The UCD7138 device offers asymmetrical rail-to-rail 4-A source and 6-A sink peak-current drive capability. The short propagation delay and fast rise and fall time allows efficient operation at high frequencies. An internal high-speed comparator with a –150-mV threshold detects the body-diode conduction and reports the information to the UCD3138A digital-power controller. The UCD7138 device is capable of sensing body-diode conduction time as low as 10 ns.
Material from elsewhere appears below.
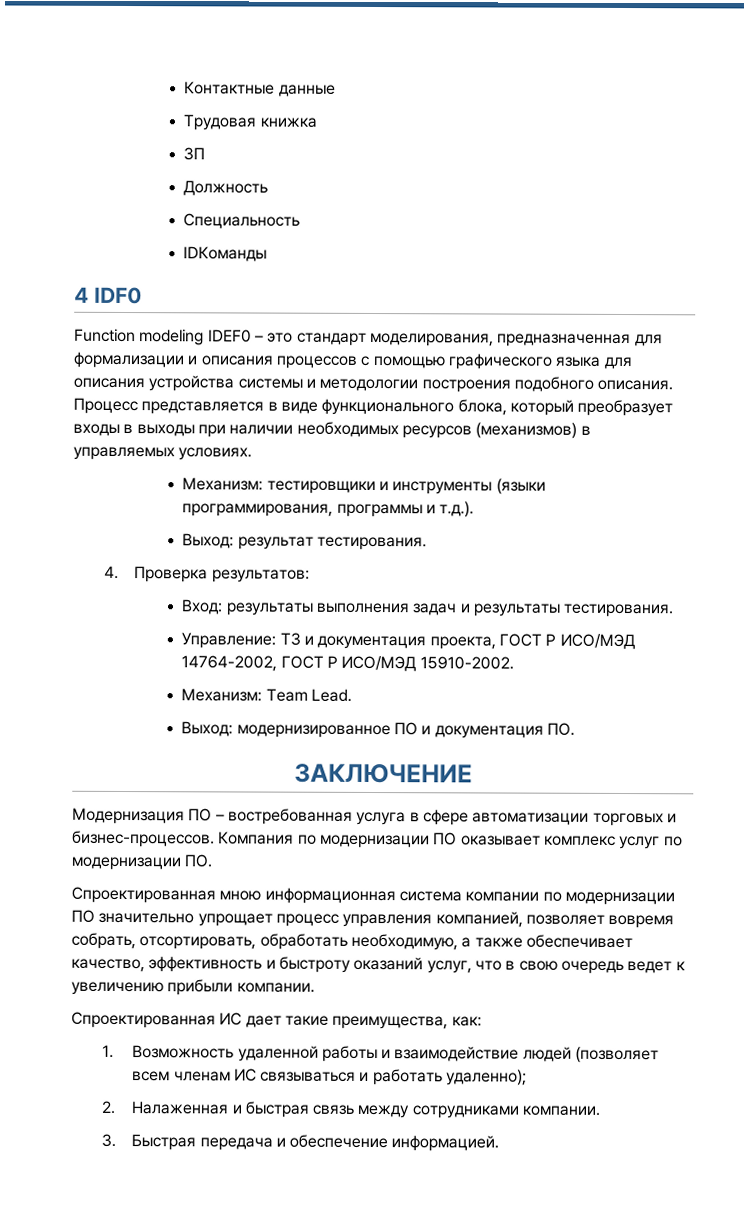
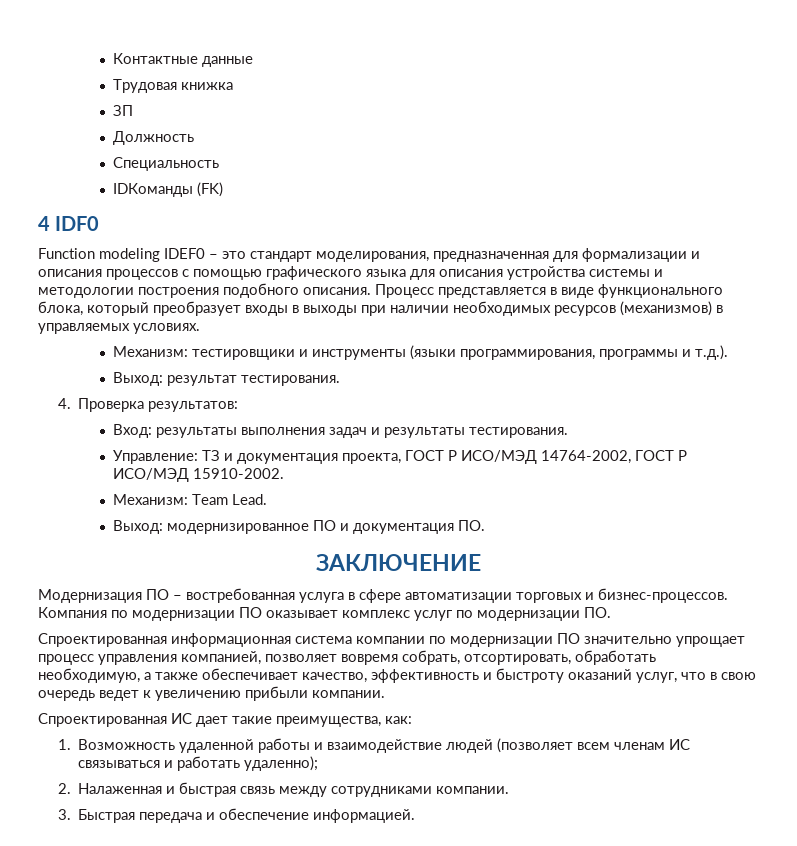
- IDКоманды
+ IDКоманды (FK)
- Спроектированная мною информационная система компании по модернизации ПО значительно упрощает процесс управления компанией, позволяет вовремя собрать, отсортировать, обработать необходимую, а также обеспечивает качество, эффективность и быстроту оказаний услуг, что в свою очередь ведет к увеличению прибыли компании.
+ Спроектированная информационная система компании по модернизации ПО значительно упрощает процесс управления компанией, позволяет вовремя собрать, отсортировать, обработать необходимую, а также обеспечивает качество, эффективность и быстроту оказаний услуг, что в свою очередь ведет к увеличению прибыли компании.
The SR turnon edge is optimized by the UCD7138 device. The SR turnoff edge is optimized by the UCD3138A digital-power controller which analyzes the body-diode conduction information reported by the UCD7138 DTC pin.
The benefits of the chipset include maximizing system efficiency by minimizing body-diode conduction time, robust and fast negative-current protection, and a simple interface.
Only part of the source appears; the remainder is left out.